The Derivatives of Simple Exponential Functions. We begin with simple exponential functions. At this stage of our studies we will presume the variables in many models are controlled by an exponential function like $f(x) = 2^x$. In your prior work in Chapter I.A and I.B exercises with tangent lines and rates you may have already explored the derivative of simple exponential functions. We will continue in this section to describe the derivatives of simple exponential functions more completely.

Let's start with $f(x) = 2^x$ and estimate f '(0). Looking at the graph of this function in Figure I.F.2.1 certainly supports the belief that f has a tangent line and thus that f should have a derivative at 0. Consider the data in Table I.F.2.1. It suggests that $f'(0)= \lim_{h \to 0} \frac {2^h-1}h \approx 0.69315$ .

Leaving this issue for a moment we turn to the derivative of f at a, i.e., f '(a). Here it is to our advantage to use the characterization of the derivative as $f'(a)= \lim_{h \to 0} \frac {f(a+h)-f(a)}h $. This leads us to examine the difference quotient $ \frac {2^{a+h}-2^a}h=2^a\cdot \frac {2^h-1}h$. Now as we consider the limit as $h \to 0$ we can use the work on f '(0). The fact is that by the definition of the derivative as  $h \to 0$ ,  $\lim_{h \to 0} \frac {2^h-1}h =f'(0)$ . So, to describe f '(a) in general, we see that $$f'(a)= \lim_{h \to 0}2^a\cdot \frac {2^h-1}h = 2^a\cdot f'(0) \approx 2^a \cdot 0.69315$$
Figure I.F.2.1

Table I.F.2.2
x f(x)=2x
estimate of f '(x)
Estimate of $\frac {f'(x)}{f(x)}$
-4 0.0625 0.043322 0.6931495
-3 0.125 0.086644 0.6931495
-2 0.25 0.173287 0.6931495
-1 0.5 0.346575 0.6931495
0 1 0.69315 0.6931496
1 2 1.386299 0.6931496
2 4 2.772598 0.6931496
3 8 5.545197 0.6931496
4 16 11.09039 0.6931496

Remarks: 1. This result does seem quite different from any we have had before because the derivative here is a constant multiple of the value of the function. In other words the derivative is proportional to the value of the function. We can check this is several ways to confirm the truth of the result.

First we can look at the ratio of a numerical estimate of the derivative at several points and see that even at the estimation level the ratio is constant. This is done in Table  I.F.2.2 using h =.0001 for the estimation. Another way to check the result is to draw lines using the function values times .693 for the slope at various points on the graph to see that these lines do appear to be tangent. Of course both these techniques do not fully justify the claim as does the analysis, but they do add to the credibility in making them sensible based on a variety of experiences.

Finally with technology you might match the graph of a numerical estimation of the derivative against the graph of .693 times 2x and notice how close these graphs appear.

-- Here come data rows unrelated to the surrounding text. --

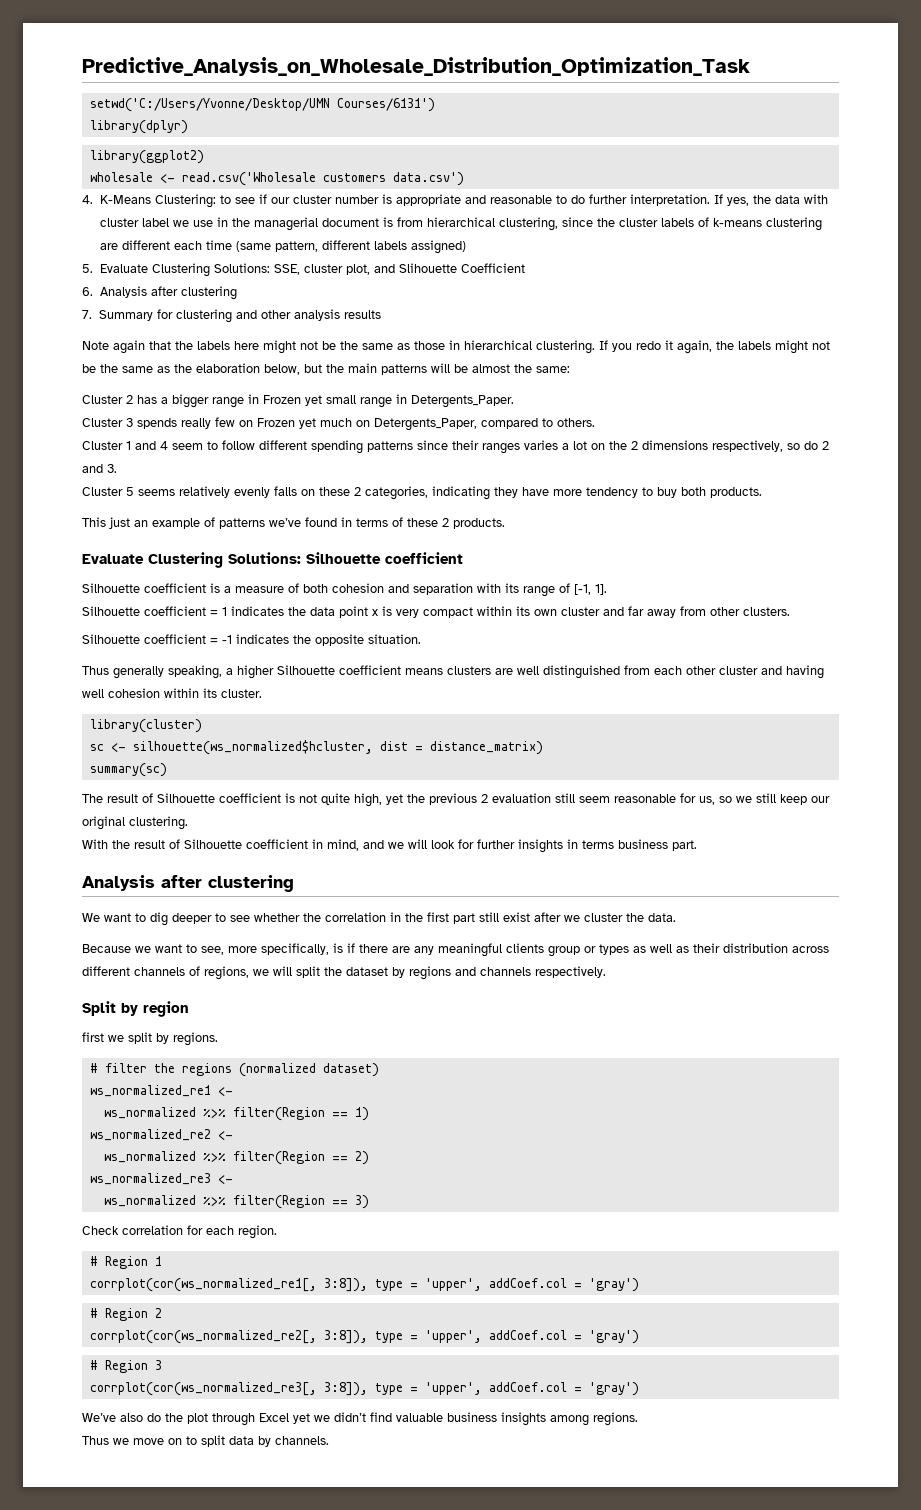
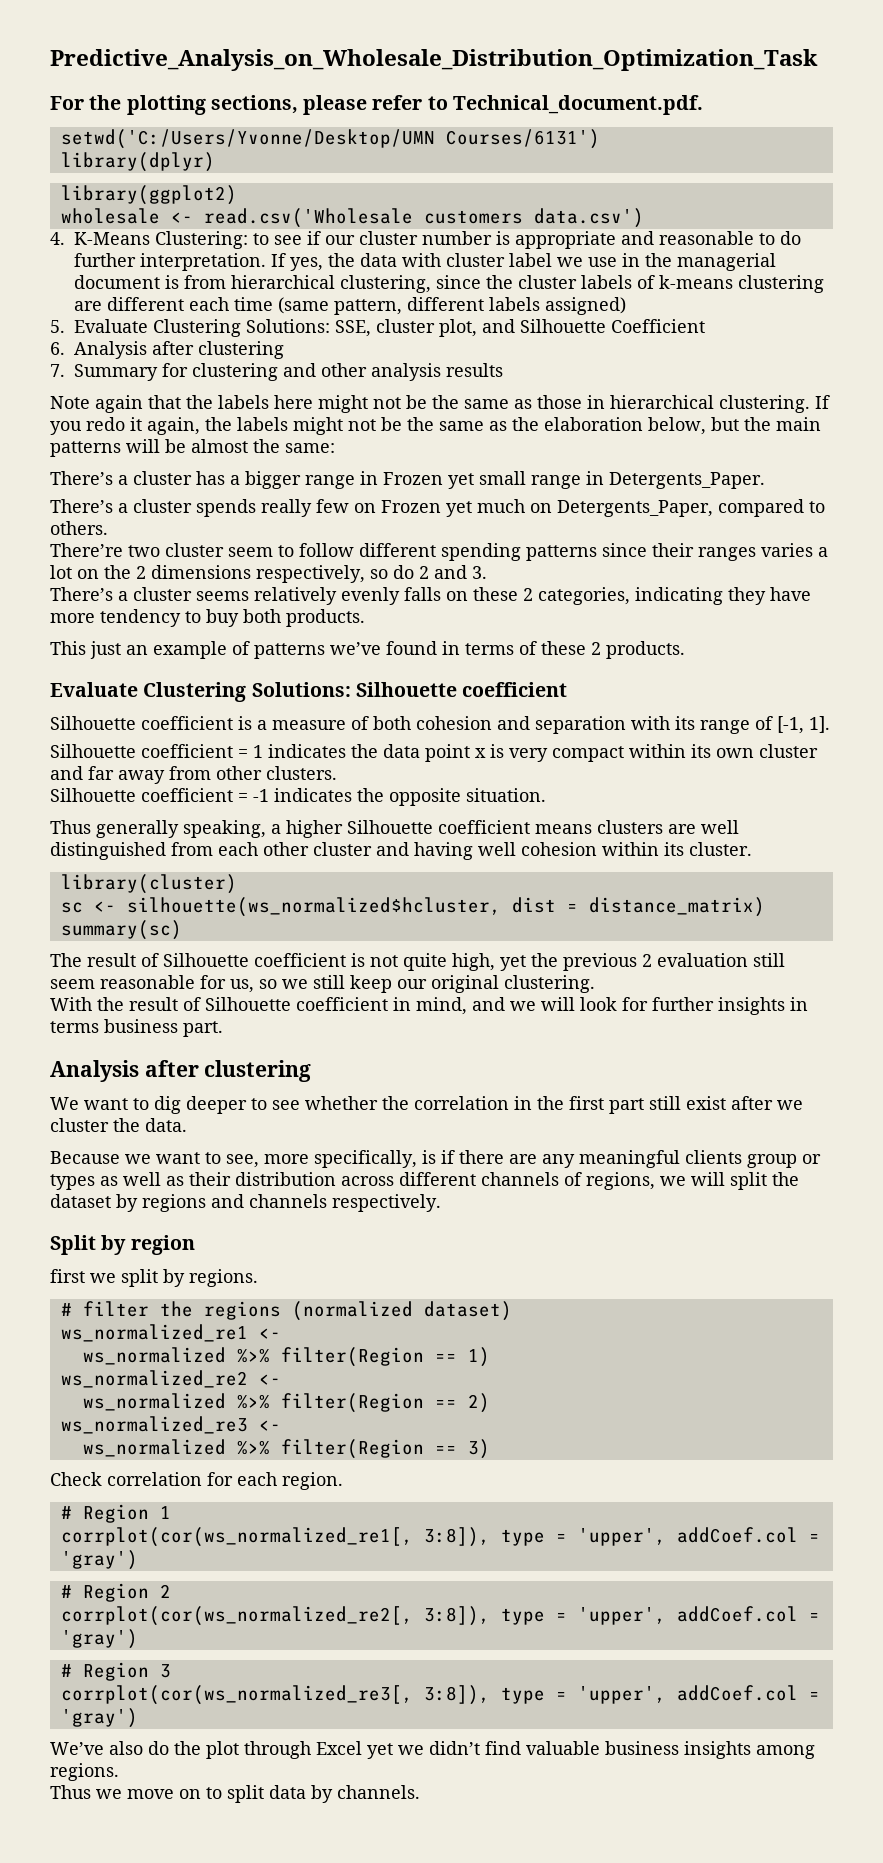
+ For the plotting sections, please refer to Technical_document.pdf.
- 5. Evaluate Clustering Solutions: SSE, cluster plot, and Slihouette Coefficient
+ 5. Evaluate Clustering Solutions: SSE, cluster plot, and Silhouette Coefficient
- Cluster 2 has a bigger range in Frozen yet small range in Detergents_Paper.
+ There’s a cluster has a bigger range in Frozen yet small range in Detergents_Paper.
- Cluster 3 spends really few on Frozen yet much on Detergents_Paper, compared to others.
+ There’s a cluster spends really few on Frozen yet much on Detergents_Paper, compared to others.
- Cluster 1 and 4 seem to follow different spending patterns since their ranges varies a lot on the 2 dimensions respectively, so do 2 and 3.
+ There’re two cluster seem to follow different spending patterns since their ranges varies a lot on the 2 dimensions respectively, so do 2 and 3.
- Cluster 5 seems relatively evenly falls on these 2 categories, indicating they have more tendency to buy both products.
+ There’s a cluster seems relatively evenly falls on these 2 categories, indicating they have more tendency to buy both products.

2. The general exponential function with a base b ( not equal to 1) can be treated in the same fashion as the work we have done with the base 2. The result is that when $f(x)=b^x$ then $f '(x)=f(x) f '(0)$. The argument to justify this is completely analogous to the argument we have just presented for the base 2. 

3. Here is an argument for why using the base e for an exponential function should give a function that is its own derivative. [We will treat this subject again from a modelling point of view in chapter VI.]
From remark #2 we can see that any base b for which $D_x(b^x)= b^x$ must have its derivative at 0 equal to 1. In terms of approximations this means that when $h\to 0$, $ \frac {b^h-1}h \approx 1$ , so $b^h-1 \approx h$, and thus $b^h \approx 1+h$.

Now if we examine the natural logarithm of both sides of this approximation we have that $\ln(b^h)=h\cdot \ln(b)\approx  \ln(h+1)$. Dividing by h and using further the properties of logarithms we obtain $ \ln(b) \approx \frac{\ln(h+1)}h = \ln(( 1+h)^{\frac 1h}).$
Now recall that when $h=\frac 1n \approx 0$ , for large values of $ n$, $$(1+h)^{\frac 1n}=(1+ \frac 1n)^n \approx e$$.
Putting this together with the last statement we have that as $h \to 0$, $\ln(b) \to \ln(e)=1$. But ln (b) is a constant. Therefore, ln (b) = 1 and it must be that b = e.


Try playing with this GeoGebra figure to see the relation between the graph of the general exponential function and its derivative by moving the base b on the slider.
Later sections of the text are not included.